* **EXERCISE PROMPT**
Within this listing, how many lines carry the string "data"? State the number only.

===== SOURCE MATERIAL

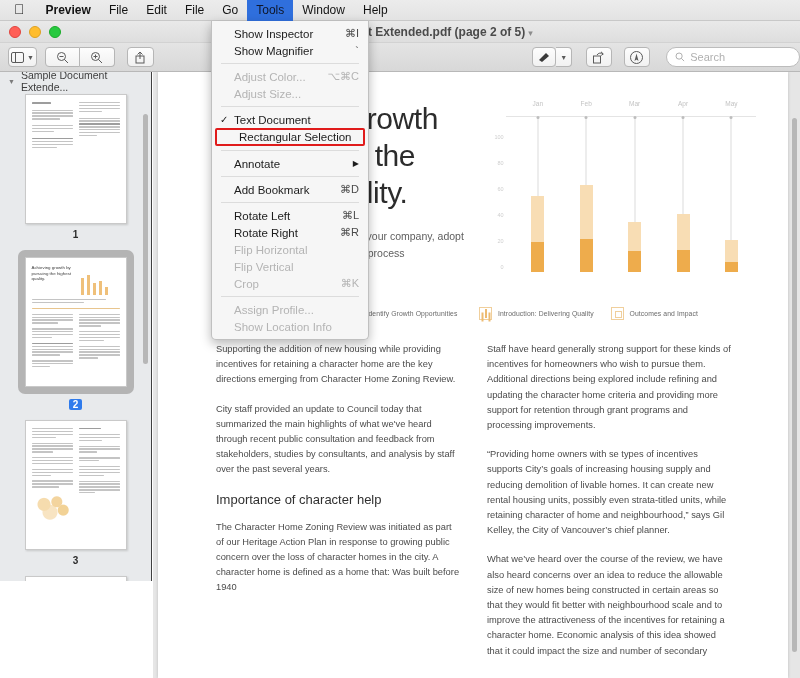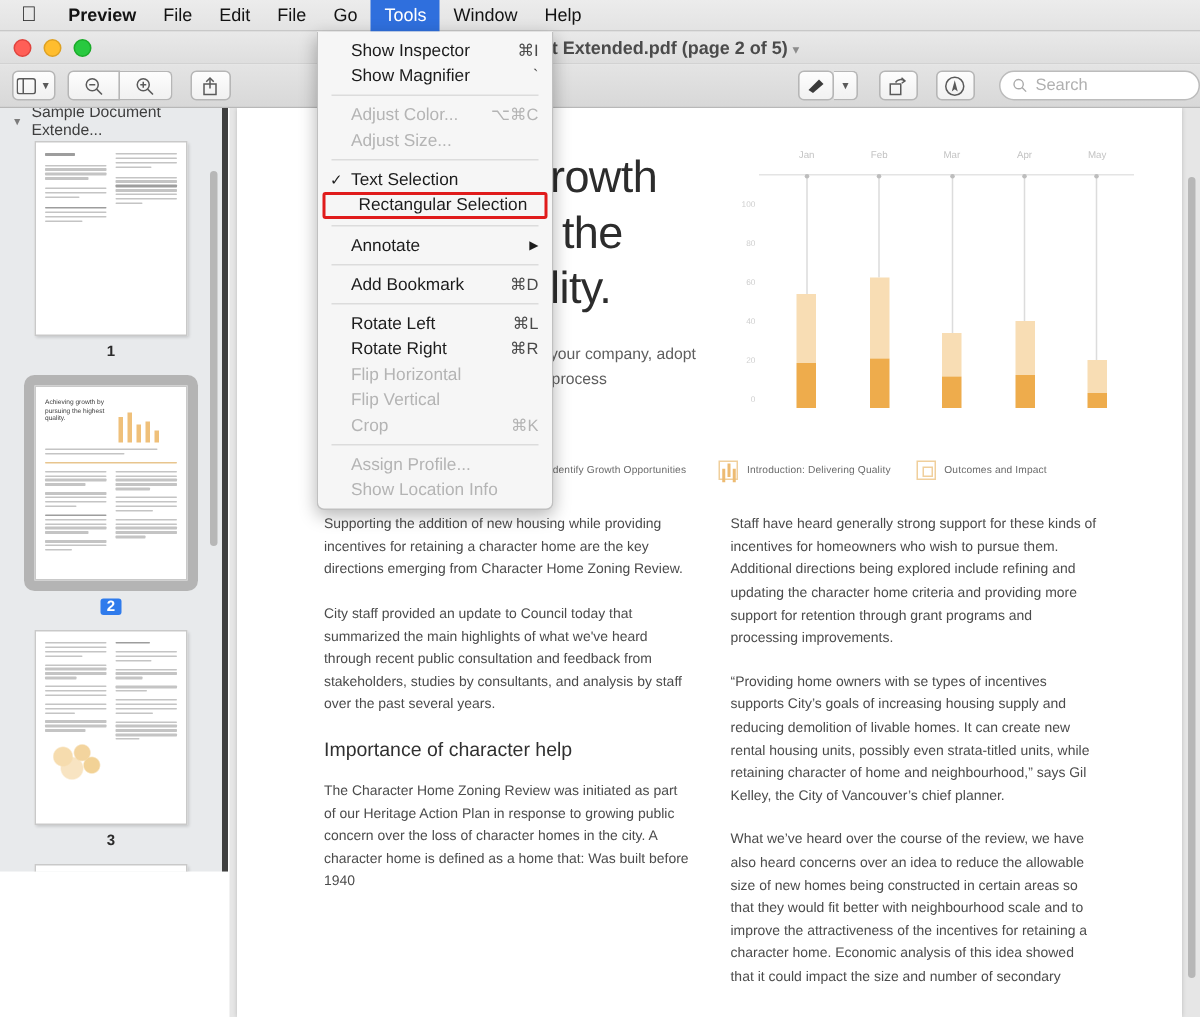--- a/index.html
+++ b/index.html
@@ -25,7 +25,7 @@
     white-space: nowrap; cursor: default;
   }
   .mb-item.bold { font-weight: bold; }
-  .mb-item.active { background: #2f6fdd; color: #ffffff; }
+  .mb-item.active { background: #2f6fdd; color: #0f172a; }
   #apple-logo { padding: 0 12px 0 14px; font-size: 14px; line-height: 18px; }
 
   

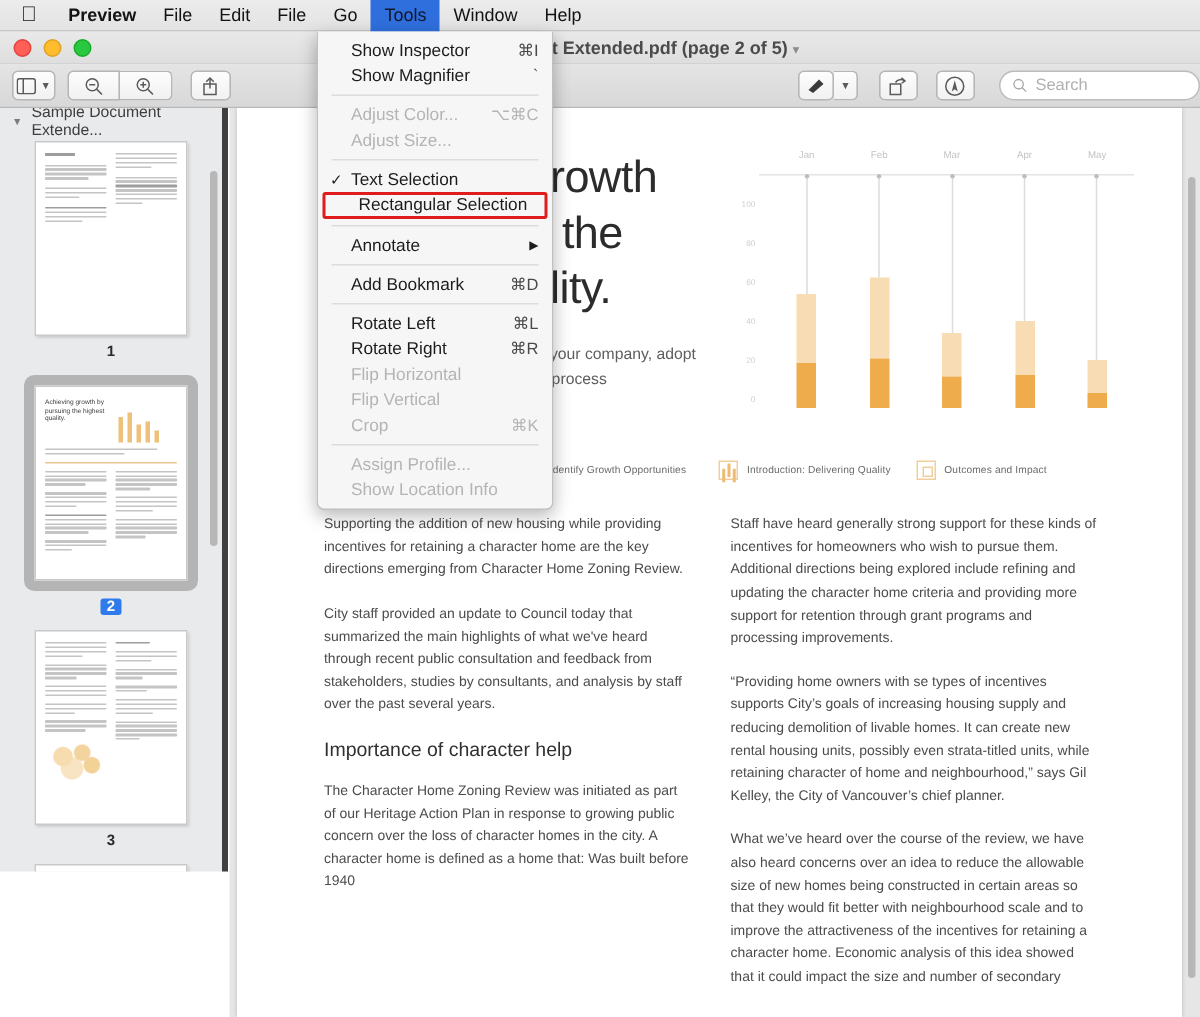--- a/index.html
+++ b/index.html
@@ -79,7 +79,7 @@
   
   #sidebar {
     position: absolute; top: 72px; left: 0; width: 152px; height: 509px;
-    background: #e8eaec; border-right: 4px solid #404040;
+    background: #e8eaec; border-right: 1px solid #404040;
     overflow: hidden;
   }
   #sb-header {

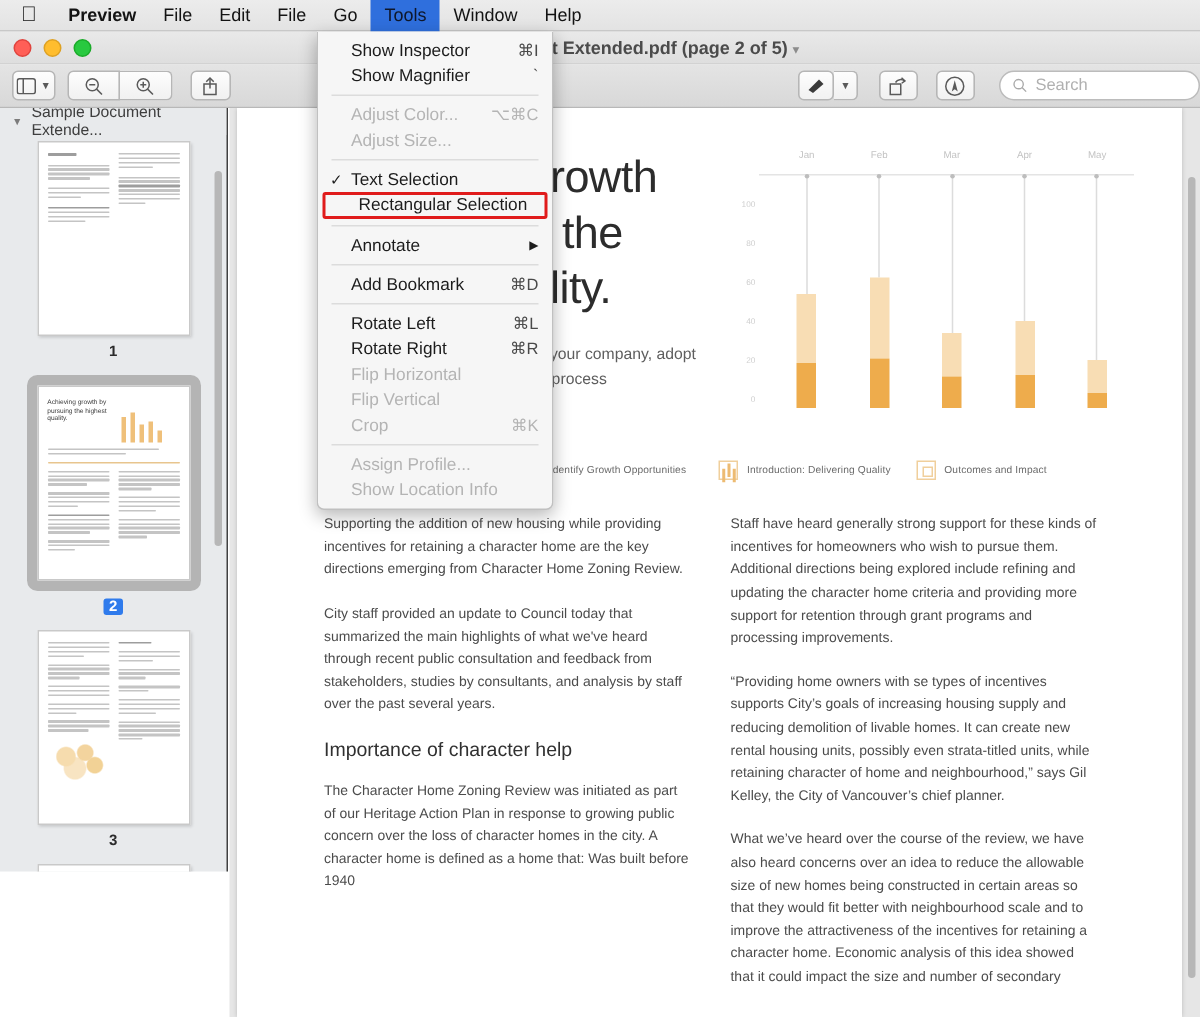--- a/index.html
+++ b/index.html
@@ -683,7 +683,7 @@
     <div class="mi-sep"></div>
     <div class="mi">
       <span class="chk">✓</span>
-      <span>Text Selection</span>
+      <span>Text Document</span>
     </div>
     <div class="mi boxed">
       <span>Rectangular Selection</span>

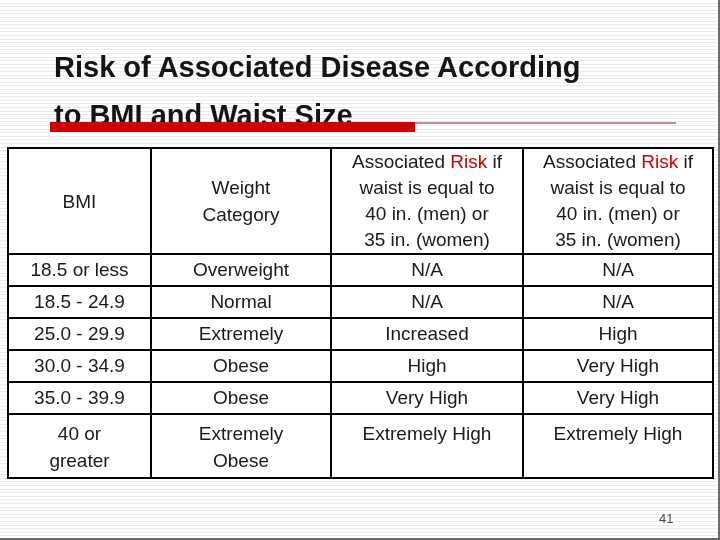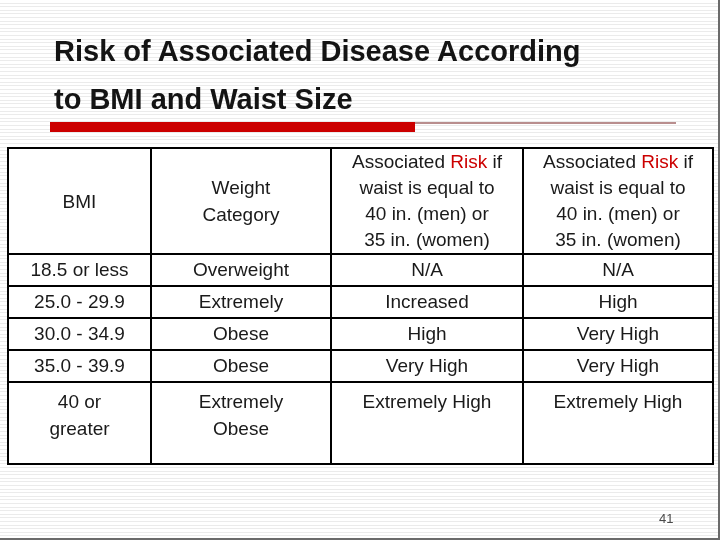--- a/index.html
+++ b/index.html
@@ -21,7 +21,7 @@
   .title {
     position: absolute;
     left: 54px;
-    top: 27px;
+    top: 43px;
     font-size: 29px;
     font-weight: bold;
     color: #141414;

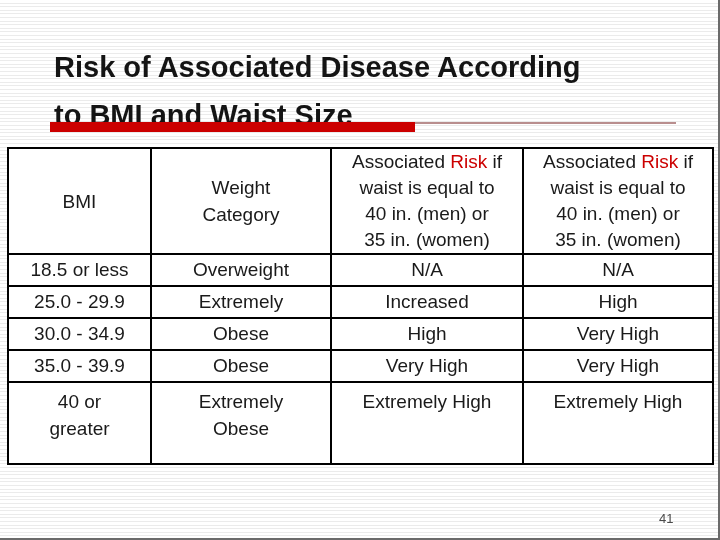--- a/index.html
+++ b/index.html
@@ -142,6 +142,12 @@
       <td>N/A</td>
     </tr>
 
+    <tr class="data-row">
+      <td class="bmi-cell">18.5 - 24.9</td>
+      <td>Normal</td>
+      <td>N/A</td>
+      <td>N/A</td>
+    </tr>
 
     <tr class="data-row">
       <td class="bmi-cell">25.0 - 29.9</td>

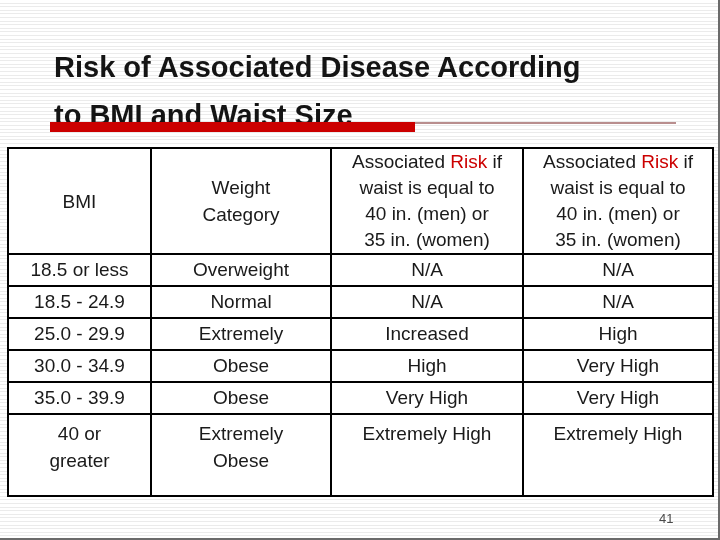--- a/index.html
+++ b/index.html
@@ -77,7 +77,7 @@
   .black-text { color: #1a1a1a; }
   tr.data-row td { height: 32px; margin-top: 10px; }
   tr.data-row-last td {
-    height: 82px;
+    height: 64px;
     vertical-align: top;
     padding-top: 5px;
     line-height: 27px;

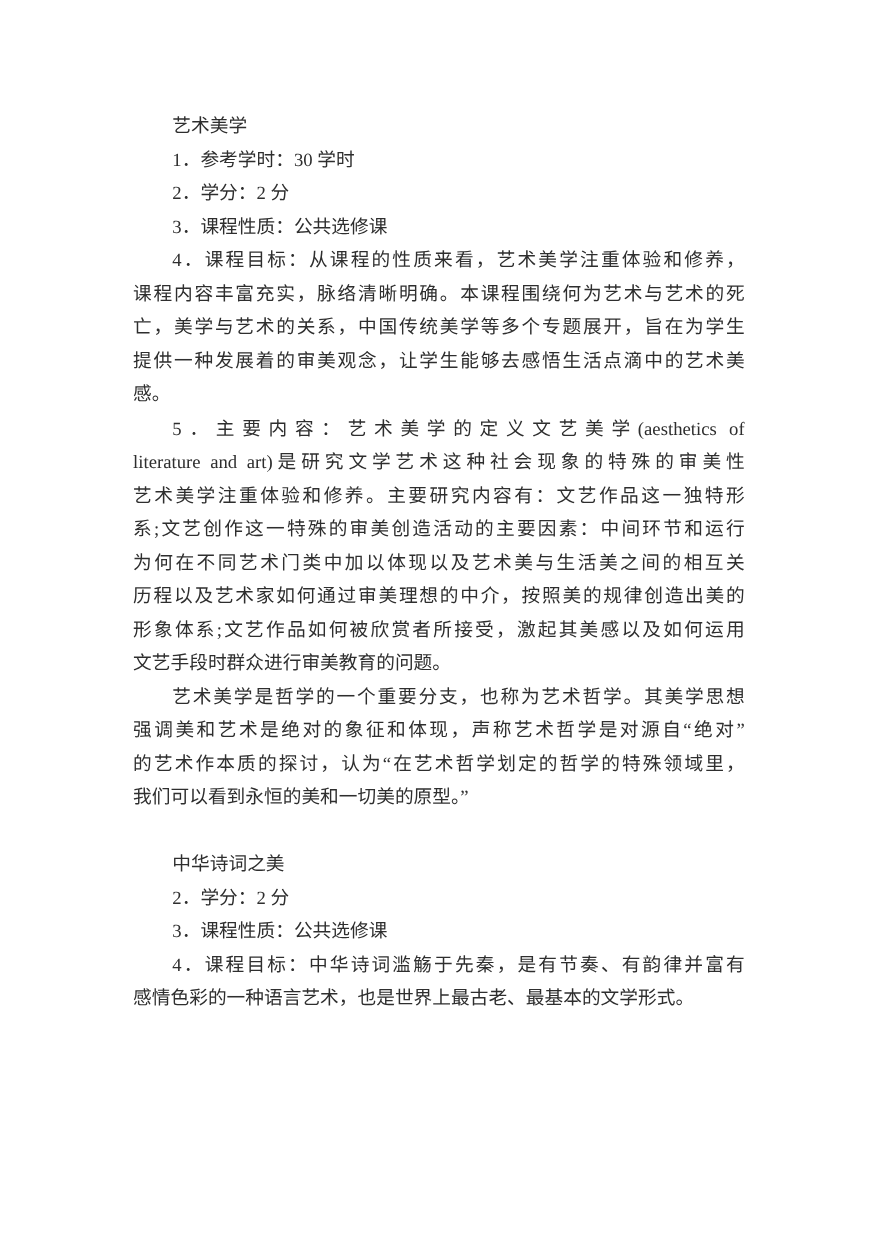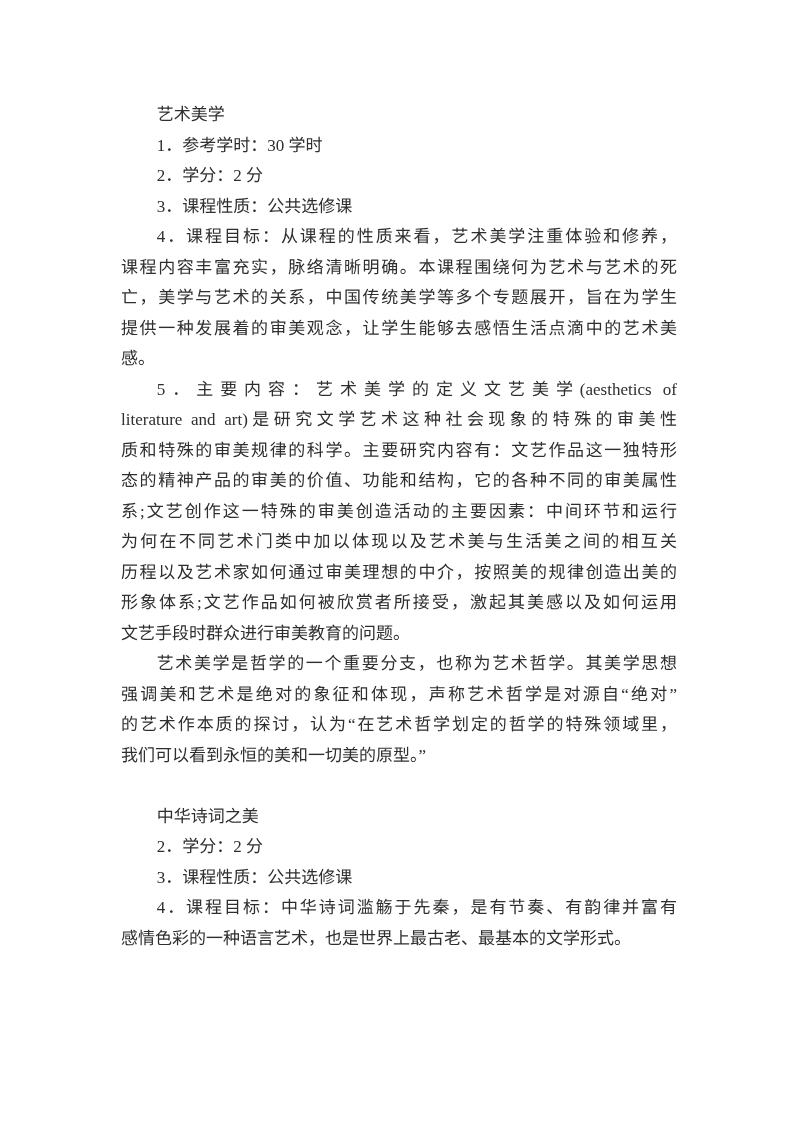--- a/index.html
+++ b/index.html
@@ -59,7 +59,7 @@
         <div class="line last">感。</div>
         <div class="line first">5．主要内容：艺术美学的定义文艺美学(aesthetics of</div>
         <div class="line">literature and art)是研究文学艺术这种社会现象的特殊的审美性</div>
-        <div class="line">质和特殊的审美规律的科学。主要研究内容有：文艺作品这一独特形</div>
+        <div class="line">艺术美学注重体验和修养。主要研究内容有：文艺作品这一独特形</div>
         <div class="line">态的精神产品的审美的价值、功能和结构，它的各种不同的审美属性</div>
         <div class="line">系;文艺创作这一特殊的审美创造活动的主要因素：中间环节和运行</div>
         <div class="line">为何在不同艺术门类中加以体现以及艺术美与生活美之间的相互关</div>

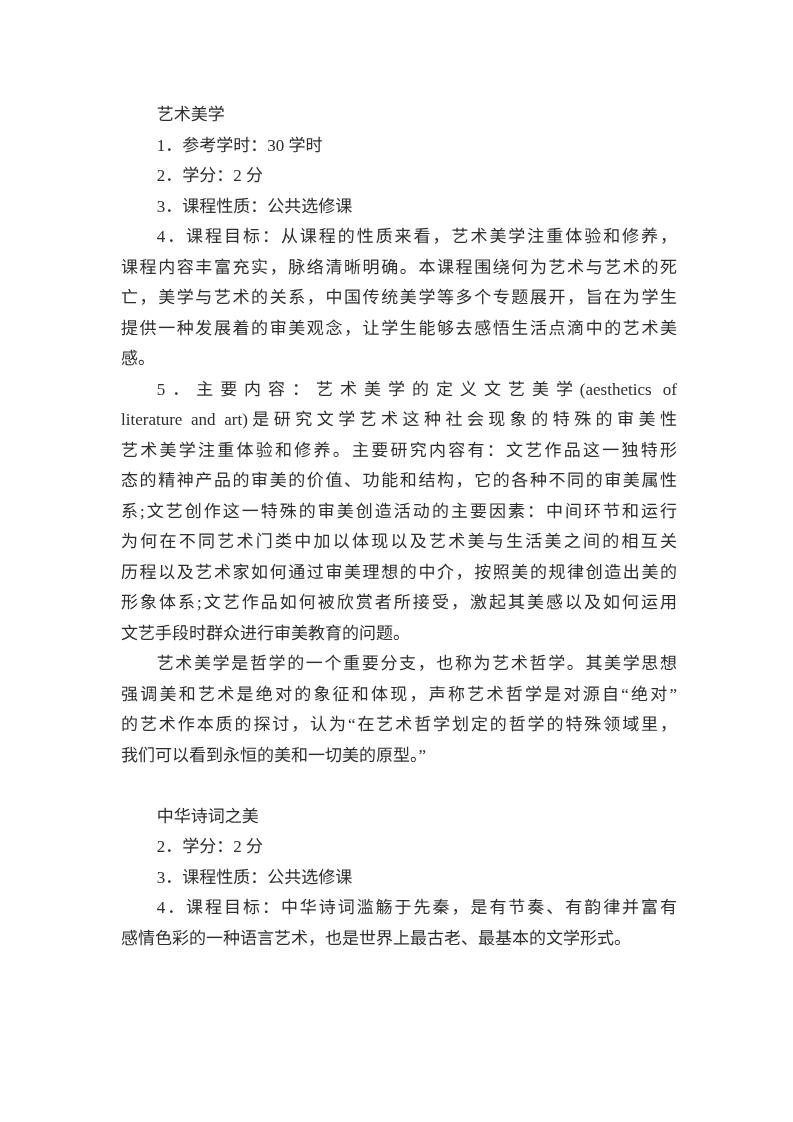--- a/index.html
+++ b/index.html
@@ -60,7 +60,6 @@
         <div class="line first">5．主要内容：艺术美学的定义文艺美学(aesthetics of</div>
         <div class="line">literature and art)是研究文学艺术这种社会现象的特殊的审美性</div>
         <div class="line">艺术美学注重体验和修养。主要研究内容有：文艺作品这一独特形</div>
-        <div class="line">态的精神产品的审美的价值、功能和结构，它的各种不同的审美属性</div>
         <div class="line">系;文艺创作这一特殊的审美创造活动的主要因素：中间环节和运行</div>
         <div class="line">为何在不同艺术门类中加以体现以及艺术美与生活美之间的相互关</div>
         <div class="line">历程以及艺术家如何通过审美理想的中介，按照美的规律创造出美的</div>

==========

* **RESULT OF THIS EXERCISE**
4